So war es passend, dass der Kommissar für Steuern und Zollunion der Europäischen Union, Pierre Moscovici, die ETAF-Konferenz zur Bildung eines EU-Steuersystems eröffnete und sogleich die Möglichkeit hatte, eine erste Stellungnahme zum Beschluss der schwarzen Listen abzugeben. In dem Zusammenhang verwies Moscovici auf die vorangegangene sorgfältige und anspruchsvolle Arbeit der EU-Finanzminister, welche sich kritisch mit den europäischen Anforderungen sowie den tatsächlichen Voraussetzungen in nicht-kooperativen Ländern und Steueroasen auseinandergesetzt hatten.
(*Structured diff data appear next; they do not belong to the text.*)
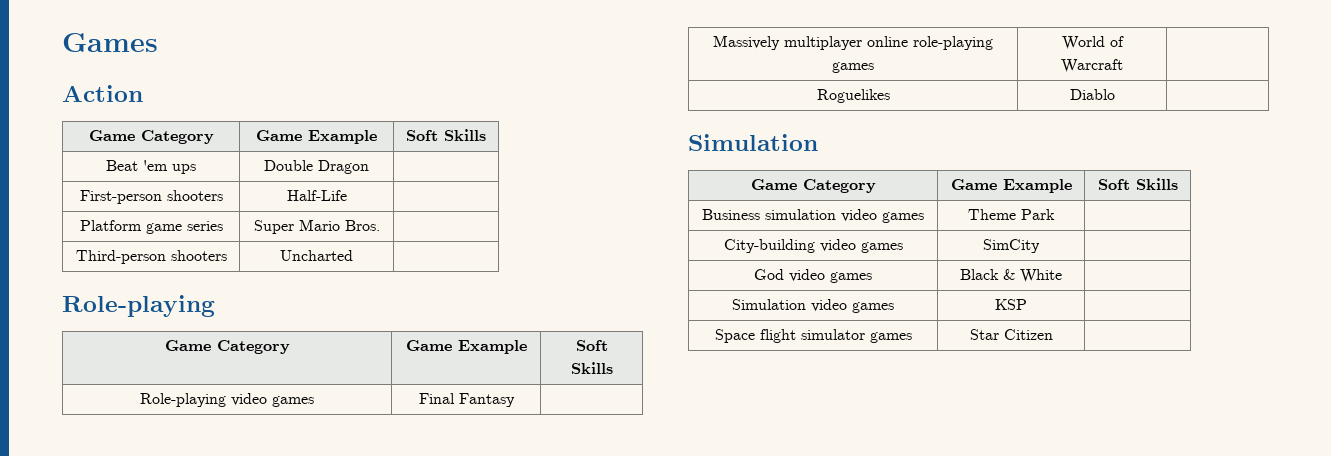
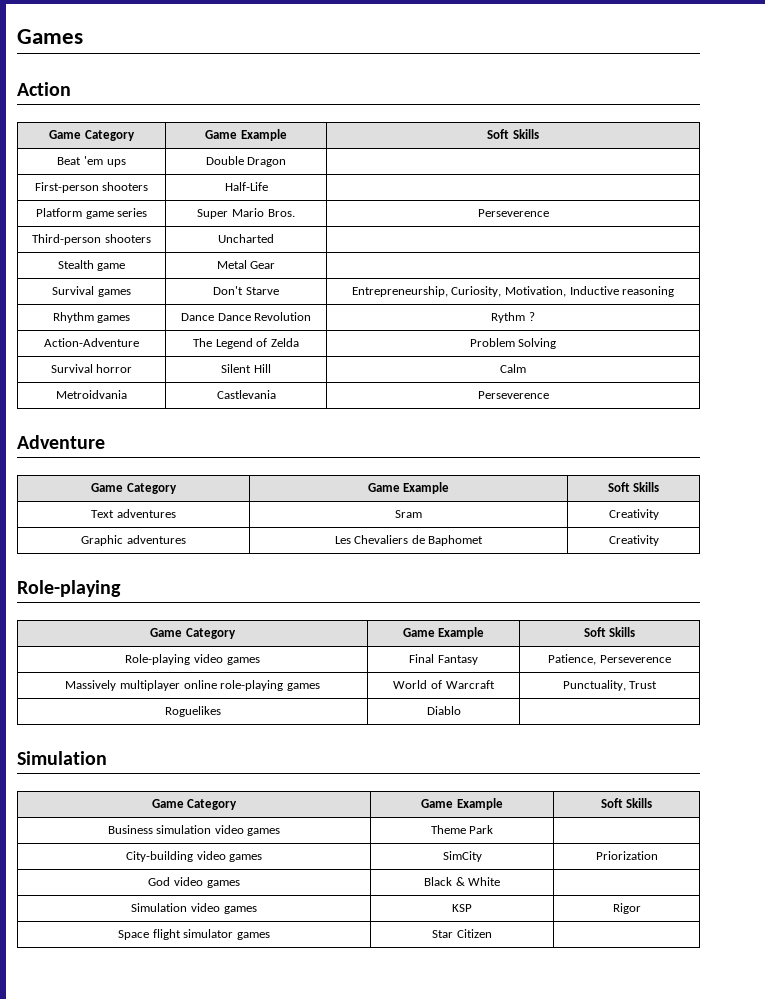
- Platform game series | Super Mario Bros. |
+ Platform game series | Super Mario Bros. | Perseverence
+ Stealth game | Metal Gear |
+ Survival games | Don't Starve | Entrepreneurship, Curiosity, Motivation, Inductive reasoning
+ Rhythm games | Dance Dance Revolution | Rythm ?
+ Action-Adventure | The Legend of Zelda | Problem Solving
+ Survival horror | Silent Hill | Calm
+ Metroidvania | Castlevania | Perseverence
+ Adventure
+ Game Category | Game Example | Soft Skills
+ Text adventures | Sram | Creativity
+ Graphic adventures | Les Chevaliers de Baphomet | Creativity
- Role-playing video games | Final Fantasy |
+ Role-playing video games | Final Fantasy | Patience, Perseverence
- Massively multiplayer online role-playing games | World of Warcraft |
+ Massively multiplayer online role-playing games | World of Warcraft | Punctuality, Trust
- City-building video games | SimCity |
+ City-building video games | SimCity | Priorization
- Simulation video games | KSP |
+ Simulation video games | KSP | Rigor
Europäische Länder, so Moscovici, würden nicht auf der Liste sein, da sie nicht in den Rahmen „der angewandten Kriterien“ fallen. Stattdessen beschrieb er die Steuersysteme der Niederlande, Irlands und Luxemburgs im Rahmen ihrer Wirkung für den europäischen Rechtsraum zwar als Grundlage für kritische Steuergestaltungsmodelle, nicht jedoch als Steueroasen. Solche innereuropäischen Praktiken müssen nach Auffassung des Kommissars aber „reformiert werden“. Unklar blieb, wie zum Beispiel mit den dem Hoheitsgebiet Großbritanniens zugehörigen Inseln Jersey und der Isle of Men nach einem Austritt Großbritanniens aus der EU zu verfahren sein wird.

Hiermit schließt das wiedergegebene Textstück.